Sicilia zona bianca, e adesso?

Il sfida del ritorno alla normalità è tutt’altro che vinta

Il sfida del ritorno alla normalità è tutt’altro che vinta

 Ragusa - Intanto c’è il fuoco incrociato da venerdì prossimo, 15 ottobre, di zone rosse locali che non toccano il 75% di residenti vaccinati; più green pass obbligatorio a lavoro, esteso ora perfino a chi lavora da casa (denunciando così la natura più politica che sanitaria del certificato verde). Poi bisognerà vedere come evolverà l’epidemia, visto che il virus è comunque tuttora in circolo e che in Sicilia stentano sia il piano delle terze dosi anti Covid che quello del siero antinfluenzale, senza i quali gli ospedali rischiano di riaffollarsi, specie se dovessero saltar fuori qualche nuova variante invernale del virus.

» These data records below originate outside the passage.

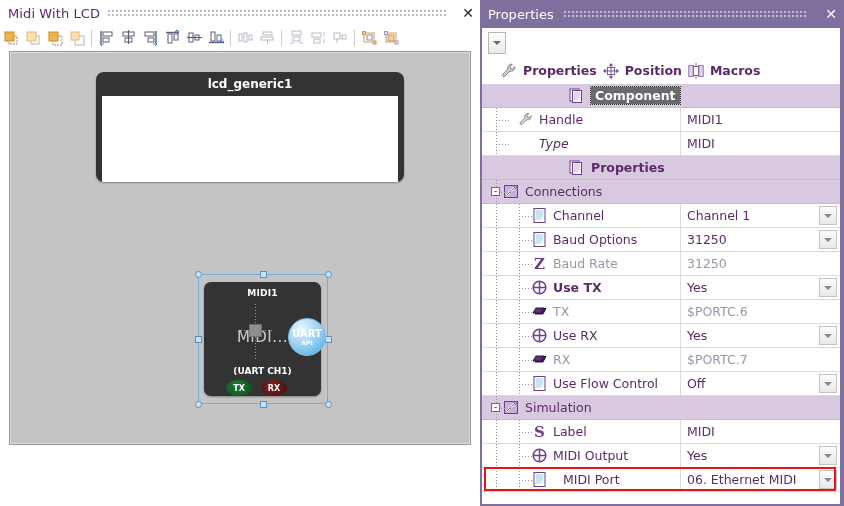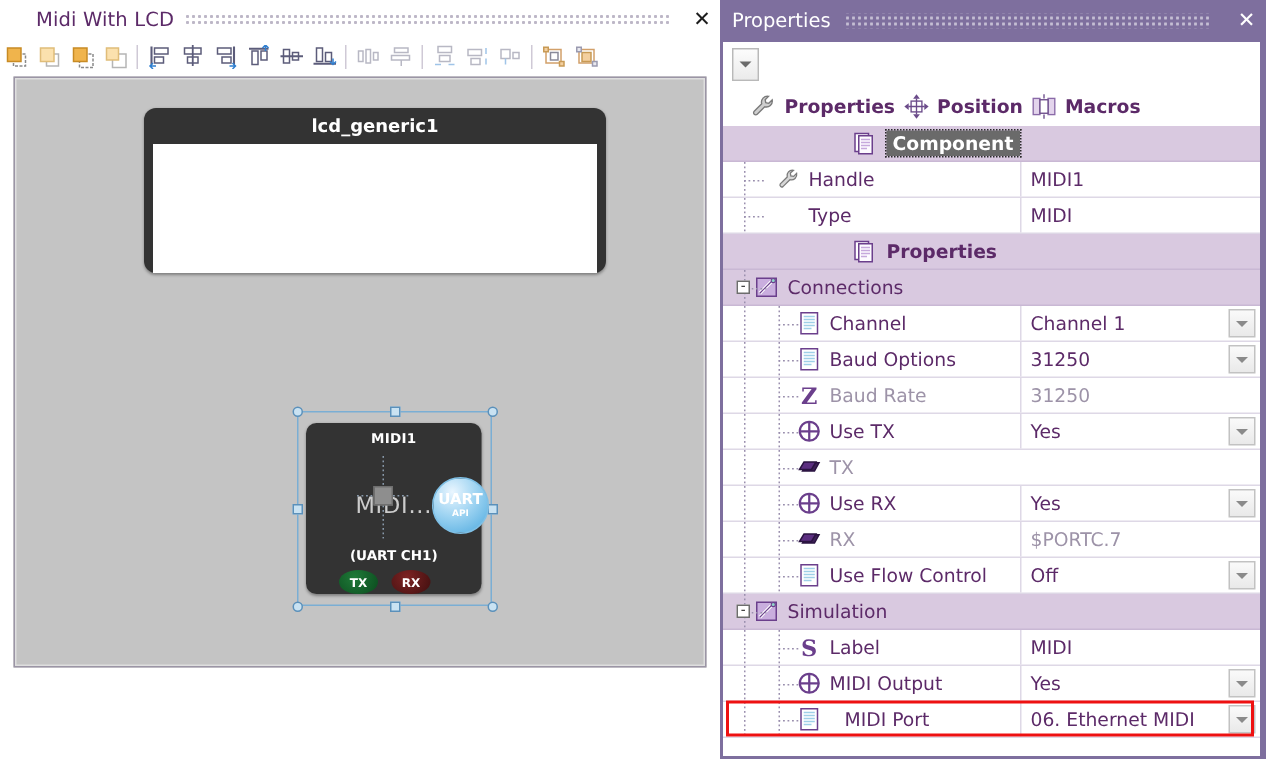--- a/index.html
+++ b/index.html
@@ -13,21 +13,21 @@
   
   #left-panel {
     position: absolute; left: 0; top: 0; width: 480px; height: 506px;
     background: #ffffff;
   }
   #left-titlebar {
     position: absolute; left: 0; top: 0; width: 480px; height: 26px;
     background: #ffffff; display: flex; align-items: center;
   }
   #left-title {
-    font-size: 13px; color: #5c2a68; padding-left: 24px; white-space: nowrap;
+    font-size: 13px; color: #5c2a68; padding-left: 8px; white-space: nowrap;
     letter-spacing: .1px;
   }
   #left-grip {
     flex: 1; height: 10px; margin: 0 8px;
     background-image:
       radial-gradient(circle at 1px 1px, #b9b3c4 0.9px, transparent 1.1px);
     background-size: 4px 4px; background-position: 0 2px;
     opacity: .95;
   }
   #left-close {
@@ -511,21 +511,21 @@
             <div class="cell-val">
               <span class="vl">MIDI1</span>
             </div>
           </div>
           <div class="row">
             <div class="cell-name">
               <div class="dotline" style="left: 14px;"></div>
               <div class="dotconn" style="left: 14px; width: 14px;"></div>
               <div class="lead" style="width: 34px;"></div>
               <span class="ico"></span>
-              <span class="nm" style="margin-left: 5px;">Type</span>
+              <span class="nm" style="margin-left: 5px; font-style: italic;">Type</span>
             </div>
             <div class="cell-val">
               <span class="vl">MIDI</span>
             </div>
           </div>
           <div class="row group">
             <div class="cell-name">
               <div class="lead" style="width: 6px;"></div>
               <span class="ico">
                 <svg width="17" height="17" viewBox="0 0 17 17">
@@ -638,21 +638,21 @@
               <div class="dotline" style="left: 37px;"></div>
               <div class="dotconn" style="left: 37px; width: 14px;"></div>
               <div class="lead" style="width: 48px;"></div>
               <span class="ico">
                 <svg width="17" height="17" viewBox="0 0 17 17">
         <circle cx="8.5" cy="8.5" r="6.3" fill="#ffffff" stroke="#6b3f8c" stroke-width="1.5"></circle>
         <line x1="8.5" y1="2" x2="8.5" y2="15" stroke="#6b3f8c" stroke-width="1.5"></line>
         <line x1="2" y1="8.5" x2="15" y2="8.5" stroke="#6b3f8c" stroke-width="1.5"></line>
                 </svg>
               </span>
-              <span class="nm" style="margin-left: 5px;">Use TX</span>
+              <span class="nm" style="margin-left: 5px; font-weight: bold;">Use TX</span>
             </div>
             <div class="cell-val">
               <span class="vl">Yes</span>
               <div class="drop">
                 <div class="tri-down"></div>
               </div>
             </div>
           </div>
           <div class="row">
             <div class="cell-name">
@@ -660,20 +660,23 @@
               <div class="dotline" style="left: 37px;"></div>
               <div class="dotconn" style="left: 37px; width: 14px;"></div>
               <div class="lead" style="width: 48px;"></div>
               <span class="ico">
                 <svg width="17" height="17" viewBox="0 0 17 17">
         <path d="M4 11 L7 5.5 L15 5.5 L12 11 Z" fill="#3d1f57" stroke="#2a1340"></path>
         <path d="M2 10 L5 5 L13 5 L10 10 Z" fill="#5b2e80" stroke="#2a1340"></path>
                 </svg>
               </span>
               <span class="nm dim" style="margin-left: 5px;">TX</span>
+            </div>
+            <div class="cell-val">
+              <span class="vl dim">$PORTC.6</span>
             </div>
           </div>
           <div class="row">
             <div class="cell-name">
               <div class="dotline" style="left: 14px;"></div>
               <div class="dotline" style="left: 37px;"></div>
               <div class="dotconn" style="left: 37px; width: 14px;"></div>
               <div class="lead" style="width: 48px;"></div>
               <span class="ico">
                 <svg width="17" height="17" viewBox="0 0 17 17">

“Non sia un liberi tutti” ammonisce l'assessore regionale alla Salute, Ruggero Razza, ma ormai è sulla campagna vaccinale - anziché su colori e restrizioni personali - che punta il governo Draghi per uscire per sempre dal tunnel. Il passaggio dell’Isola in zona bianca da sabato 9 ottobre non cambierà nulla nel quotidiano visto che - nel mese e mezzo trascorso in giallo - mascherine all’aperto, distanze e limitazioni ai tavoli non sono state mai rispettate, scemando pian piano nell’uso così come i controlli e le multe delle forze dell’ordine, sempre più episodiche.

Da lunedì riaprono pure le discoteche al 50%, non manca più niente. Ricoveri ordinari e rianimazioni sono entrambi circa 5 punti percentuali sotto i tetti di occupazione del bianco ma la Sicilia è bianca indipendentemente dal tasso di ospedalizzazione, perché è scesa sotto quota 50 anche rispetto ai contagi settimanali ogni 100mila abitanti. Certo resta pur sempre seconda in Italia per saturazione, dopo la Calabria: il nuovo obiettivo che dobbiamo darci è continuare a farle scendere, così da riaprire i reparti agli altri malati gravi. Anche quelli di Long Covid. E tornare davvero “come prima”.